How we use nonverbal communication in transactional analysis

Cristina Petrescu (CTA-P), RO

Saturday, November 1st, 16.15 – 18.00

Nonverbal communication is an important part in our relationships. Transactional analysis pays special attention to communication and addresses it as communication units (transactions). Sometimes what is communicated on the social level is inconsistent with what is communicated on a psychological level, causing the phenomenon of incongruence between verbal and nonverbal message.

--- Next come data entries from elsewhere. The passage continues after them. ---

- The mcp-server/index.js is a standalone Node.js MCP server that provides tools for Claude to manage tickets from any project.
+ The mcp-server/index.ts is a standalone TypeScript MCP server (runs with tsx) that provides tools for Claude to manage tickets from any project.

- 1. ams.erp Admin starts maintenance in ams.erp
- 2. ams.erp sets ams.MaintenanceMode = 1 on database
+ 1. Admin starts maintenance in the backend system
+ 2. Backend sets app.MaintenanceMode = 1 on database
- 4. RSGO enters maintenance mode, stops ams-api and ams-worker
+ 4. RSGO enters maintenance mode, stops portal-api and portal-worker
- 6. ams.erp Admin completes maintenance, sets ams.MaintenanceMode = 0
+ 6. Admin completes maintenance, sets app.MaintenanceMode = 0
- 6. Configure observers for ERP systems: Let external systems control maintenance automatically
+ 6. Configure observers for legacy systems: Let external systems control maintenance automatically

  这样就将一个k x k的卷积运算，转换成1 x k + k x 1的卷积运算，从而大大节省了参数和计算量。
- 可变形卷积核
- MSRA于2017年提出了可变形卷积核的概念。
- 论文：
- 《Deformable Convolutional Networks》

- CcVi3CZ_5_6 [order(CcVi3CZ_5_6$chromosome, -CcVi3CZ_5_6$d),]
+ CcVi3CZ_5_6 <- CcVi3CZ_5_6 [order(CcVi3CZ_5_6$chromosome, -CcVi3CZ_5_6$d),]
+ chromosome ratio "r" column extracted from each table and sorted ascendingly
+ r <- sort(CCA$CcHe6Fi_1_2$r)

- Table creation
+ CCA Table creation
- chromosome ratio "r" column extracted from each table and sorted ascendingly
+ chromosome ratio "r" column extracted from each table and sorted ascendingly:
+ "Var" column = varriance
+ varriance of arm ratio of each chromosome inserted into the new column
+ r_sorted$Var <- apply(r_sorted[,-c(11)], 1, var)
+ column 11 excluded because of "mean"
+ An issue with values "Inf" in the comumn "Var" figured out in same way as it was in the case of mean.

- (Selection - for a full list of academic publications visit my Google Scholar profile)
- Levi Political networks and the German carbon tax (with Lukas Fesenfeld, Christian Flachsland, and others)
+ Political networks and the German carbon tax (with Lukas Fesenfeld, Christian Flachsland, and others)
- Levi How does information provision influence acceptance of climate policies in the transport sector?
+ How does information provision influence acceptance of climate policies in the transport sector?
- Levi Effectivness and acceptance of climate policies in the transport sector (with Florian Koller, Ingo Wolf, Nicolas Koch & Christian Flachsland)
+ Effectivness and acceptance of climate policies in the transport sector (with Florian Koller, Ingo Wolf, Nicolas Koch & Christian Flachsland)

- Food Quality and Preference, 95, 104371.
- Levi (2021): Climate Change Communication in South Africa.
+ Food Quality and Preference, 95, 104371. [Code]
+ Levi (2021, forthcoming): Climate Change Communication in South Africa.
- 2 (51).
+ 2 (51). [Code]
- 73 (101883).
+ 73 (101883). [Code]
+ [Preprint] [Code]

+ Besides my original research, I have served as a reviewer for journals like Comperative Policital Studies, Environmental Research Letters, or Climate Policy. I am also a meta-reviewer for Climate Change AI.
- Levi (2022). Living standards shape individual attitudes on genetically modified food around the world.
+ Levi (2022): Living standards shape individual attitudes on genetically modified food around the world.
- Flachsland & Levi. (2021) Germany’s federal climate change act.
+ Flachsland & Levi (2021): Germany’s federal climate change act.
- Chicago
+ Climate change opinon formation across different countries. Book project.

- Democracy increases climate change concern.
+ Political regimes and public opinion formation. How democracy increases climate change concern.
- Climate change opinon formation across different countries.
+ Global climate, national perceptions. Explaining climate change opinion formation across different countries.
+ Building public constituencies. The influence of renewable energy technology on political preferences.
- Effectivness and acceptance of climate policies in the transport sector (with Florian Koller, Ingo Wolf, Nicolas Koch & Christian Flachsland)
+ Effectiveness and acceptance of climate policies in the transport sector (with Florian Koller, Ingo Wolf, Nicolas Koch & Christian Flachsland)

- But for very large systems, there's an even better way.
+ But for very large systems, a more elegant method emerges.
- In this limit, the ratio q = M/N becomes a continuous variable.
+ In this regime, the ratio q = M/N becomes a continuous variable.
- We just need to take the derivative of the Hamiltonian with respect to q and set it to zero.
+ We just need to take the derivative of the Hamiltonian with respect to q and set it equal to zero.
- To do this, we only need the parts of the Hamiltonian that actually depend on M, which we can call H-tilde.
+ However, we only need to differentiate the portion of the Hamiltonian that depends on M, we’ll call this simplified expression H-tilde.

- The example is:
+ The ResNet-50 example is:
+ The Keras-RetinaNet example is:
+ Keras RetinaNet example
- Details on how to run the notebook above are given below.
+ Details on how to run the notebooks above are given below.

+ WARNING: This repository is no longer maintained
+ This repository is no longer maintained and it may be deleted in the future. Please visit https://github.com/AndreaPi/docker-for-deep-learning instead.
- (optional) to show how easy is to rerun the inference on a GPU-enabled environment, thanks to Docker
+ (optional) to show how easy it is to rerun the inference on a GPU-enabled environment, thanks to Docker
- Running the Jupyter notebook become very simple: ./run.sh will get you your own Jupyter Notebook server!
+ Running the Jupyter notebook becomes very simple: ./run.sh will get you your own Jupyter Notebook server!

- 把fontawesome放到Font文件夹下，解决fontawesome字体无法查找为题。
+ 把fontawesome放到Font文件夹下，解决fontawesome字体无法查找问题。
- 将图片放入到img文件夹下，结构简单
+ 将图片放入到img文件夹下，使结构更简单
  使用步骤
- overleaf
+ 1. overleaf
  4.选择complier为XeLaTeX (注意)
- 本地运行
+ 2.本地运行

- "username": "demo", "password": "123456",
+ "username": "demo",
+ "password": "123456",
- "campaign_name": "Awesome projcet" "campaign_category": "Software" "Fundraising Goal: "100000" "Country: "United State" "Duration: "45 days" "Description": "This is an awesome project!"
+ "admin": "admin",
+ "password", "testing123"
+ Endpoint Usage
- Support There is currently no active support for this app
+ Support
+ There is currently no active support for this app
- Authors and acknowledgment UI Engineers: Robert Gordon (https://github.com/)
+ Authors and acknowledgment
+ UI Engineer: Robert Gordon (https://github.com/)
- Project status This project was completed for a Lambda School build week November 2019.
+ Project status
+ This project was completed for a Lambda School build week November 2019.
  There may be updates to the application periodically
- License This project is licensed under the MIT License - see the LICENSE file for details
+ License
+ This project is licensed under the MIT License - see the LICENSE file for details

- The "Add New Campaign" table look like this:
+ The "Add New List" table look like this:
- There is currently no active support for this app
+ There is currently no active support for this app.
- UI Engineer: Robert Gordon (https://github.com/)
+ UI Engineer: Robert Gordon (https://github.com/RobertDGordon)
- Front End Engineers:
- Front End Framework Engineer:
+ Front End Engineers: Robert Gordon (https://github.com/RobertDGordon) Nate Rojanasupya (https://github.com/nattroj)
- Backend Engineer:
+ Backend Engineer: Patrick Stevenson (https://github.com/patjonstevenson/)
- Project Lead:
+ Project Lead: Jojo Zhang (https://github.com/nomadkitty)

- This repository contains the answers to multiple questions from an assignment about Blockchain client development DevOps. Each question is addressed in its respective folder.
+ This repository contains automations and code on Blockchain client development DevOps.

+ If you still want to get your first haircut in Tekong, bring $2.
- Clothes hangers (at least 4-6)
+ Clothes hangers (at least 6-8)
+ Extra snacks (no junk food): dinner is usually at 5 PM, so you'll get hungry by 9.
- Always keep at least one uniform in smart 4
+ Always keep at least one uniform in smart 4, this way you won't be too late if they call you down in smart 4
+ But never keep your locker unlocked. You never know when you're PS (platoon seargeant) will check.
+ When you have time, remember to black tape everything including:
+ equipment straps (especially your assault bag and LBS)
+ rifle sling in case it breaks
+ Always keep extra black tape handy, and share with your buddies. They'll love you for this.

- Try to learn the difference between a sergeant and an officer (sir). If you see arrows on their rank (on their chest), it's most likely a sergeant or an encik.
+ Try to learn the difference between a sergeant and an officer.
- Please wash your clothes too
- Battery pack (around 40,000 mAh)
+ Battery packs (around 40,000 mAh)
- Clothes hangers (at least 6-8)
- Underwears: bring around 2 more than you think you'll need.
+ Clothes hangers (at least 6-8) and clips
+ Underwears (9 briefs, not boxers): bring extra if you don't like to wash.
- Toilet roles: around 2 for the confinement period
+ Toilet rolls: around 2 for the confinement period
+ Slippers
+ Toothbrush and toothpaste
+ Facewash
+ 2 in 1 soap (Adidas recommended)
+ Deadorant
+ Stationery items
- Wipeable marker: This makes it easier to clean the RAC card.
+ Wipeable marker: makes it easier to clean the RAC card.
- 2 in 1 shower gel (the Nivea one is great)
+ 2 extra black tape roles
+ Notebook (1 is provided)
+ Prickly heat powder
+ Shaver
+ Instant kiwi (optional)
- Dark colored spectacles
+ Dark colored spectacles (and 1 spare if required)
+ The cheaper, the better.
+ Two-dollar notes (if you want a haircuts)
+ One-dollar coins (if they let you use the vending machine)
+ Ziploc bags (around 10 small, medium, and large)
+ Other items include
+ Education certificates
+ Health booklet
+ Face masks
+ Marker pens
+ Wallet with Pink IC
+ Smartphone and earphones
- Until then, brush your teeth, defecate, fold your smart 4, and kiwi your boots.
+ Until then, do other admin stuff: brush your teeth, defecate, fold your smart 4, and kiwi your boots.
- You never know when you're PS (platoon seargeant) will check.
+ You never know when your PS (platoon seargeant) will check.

Communication disorders occur when the verbal message is addressed by a transmitter to one ego state of the receiver, and the nonverbal to another ego state. The ego state from which the receiver responds may be completely different from the ego state to which the message was addressed. The nonverbal communication helps us achieve a good diagnosis of ego states and the type of transactions we use. It is important to develop the skills to perceive the therapist’s own nonverbal communication and how it affects the relationship with the client. A deep level of nonverbal communication is that of empathic transactions, transference and counter-transference phenomena. The client is looking for a therapist who suits him best and who can best play with him the games learned in the client’s family or close social environment. The way in which the therapist reads the nonverbal messages of the client, personal nonverbal messages, profound level relationship that has been established between them, can transform a harmful and stable experience of the client into a new experience that is beneficial and healing.

Thus, by proper handling of nonverbal communication in psychotherapy practice, a script enactment can be transformed into an effective psychotherapeutic process.